### Provided records
· · · · ·

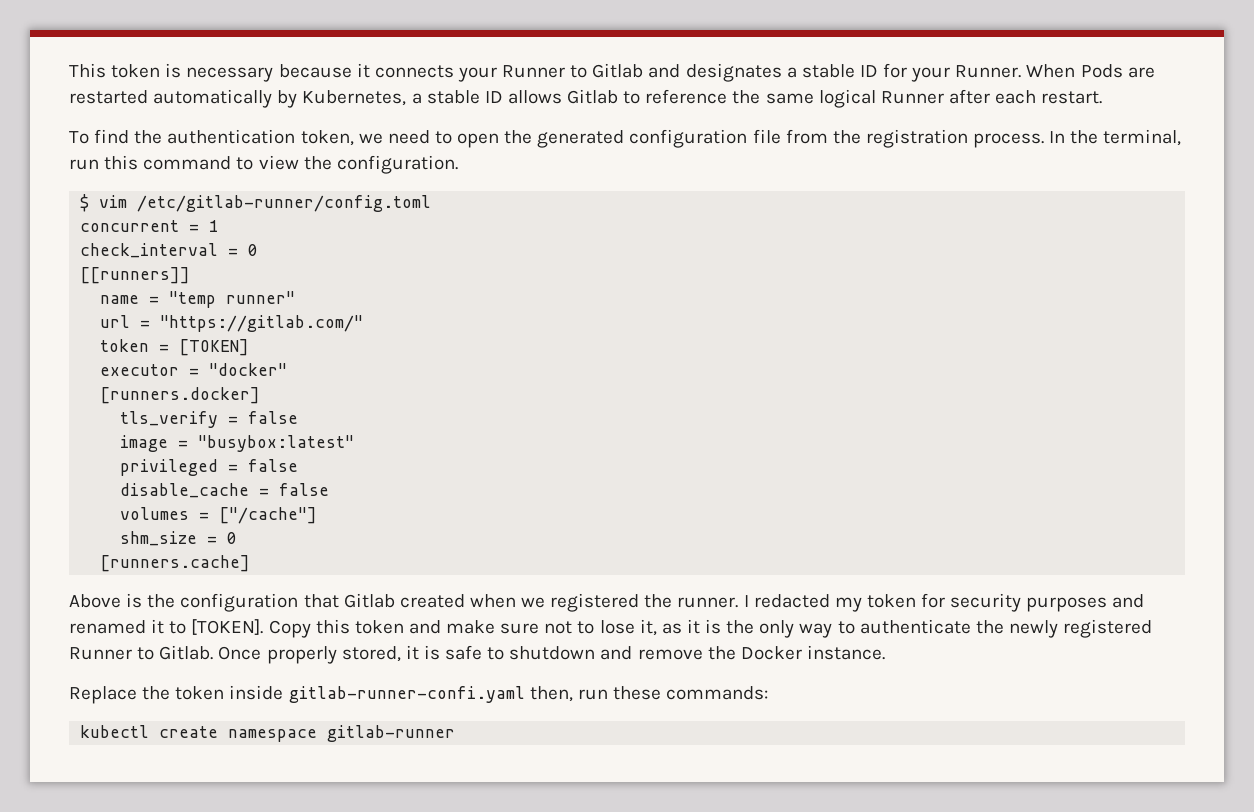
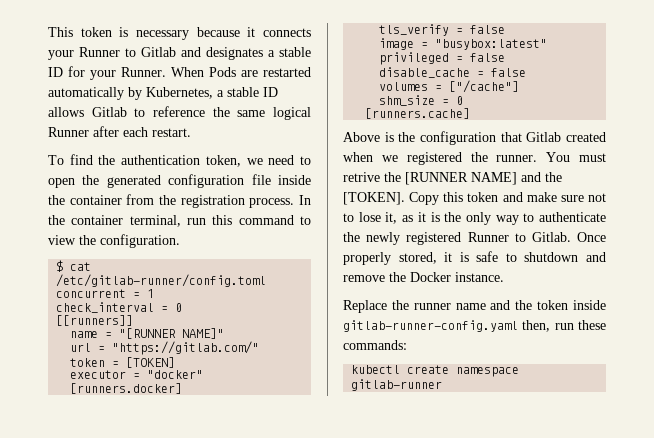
(781, 136) none -> [278,175,311,185] [48,195,122,205] inside the container
(1099, 137) none -> [71,215,124,225] container
[99,195,128,208] vim -> [70,262,92,271] cat
[169,291,296,308] "temp runner" -> [119,328,225,339] "[RUNNER NAME]"
[743,593,1145,612] [69,619,187,634] I redacted my token for security purposes and renamed it to -> [546,152,606,162] [343,172,562,185] You must retrive the [RUNNER NAME] and the
(171, 693) none -> [413,300,533,310] runner name and the
[288,686,525,703] gitlab-runner-confi.yaml -> [343,320,518,332] gitlab-runner-config.yaml

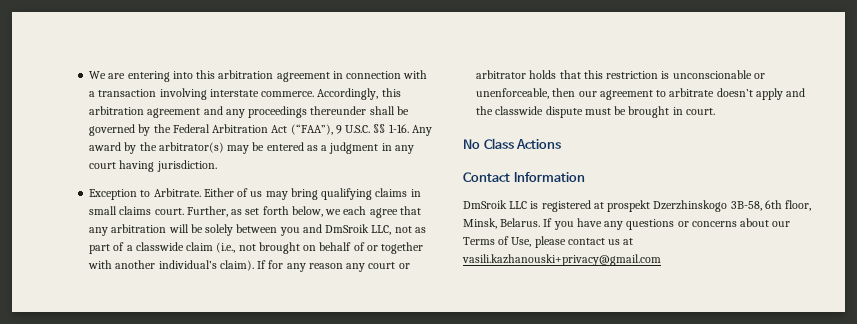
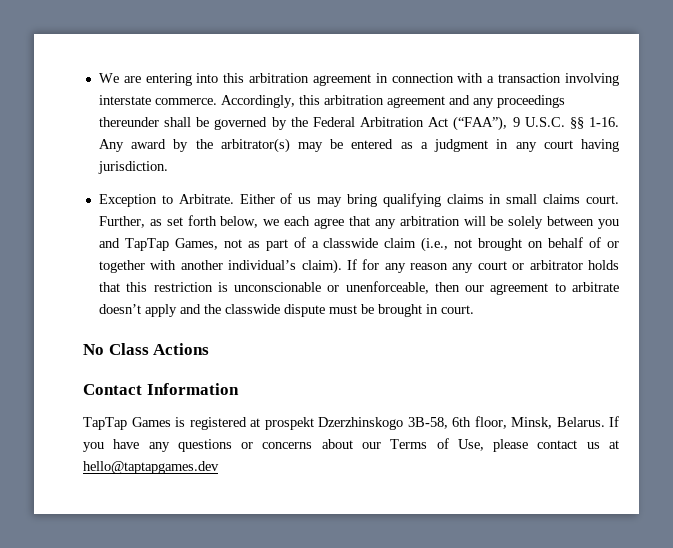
[325,224,392,235] DmSroik LLC, -> [124,238,218,251] TapTap Games,
[463,200,528,209] DmSroik LLC -> [83,417,171,430] TapTap Games
[462,254,661,266] vasili.kazhanouski+privacy@gmail.com -> [83,461,219,474] hello@taptapgames.dev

· · · · ·

### What the task asks
Please copy exactly the lines from the one containing "[288,686,525,703] gitlab-runner-confi.yaml ->" through the last line of the records above, both included, and leave out any pictures.

### Written reply
[288,686,525,703] gitlab-runner-confi.yaml -> [343,320,518,332] gitlab-runner-config.yaml

[325,224,392,235] DmSroik LLC, -> [124,238,218,251] TapTap Games,
[463,200,528,209] DmSroik LLC -> [83,417,171,430] TapTap Games
[462,254,661,266] vasili.kazhanouski+privacy@gmail.com -> [83,461,219,474] hello@taptapgames.dev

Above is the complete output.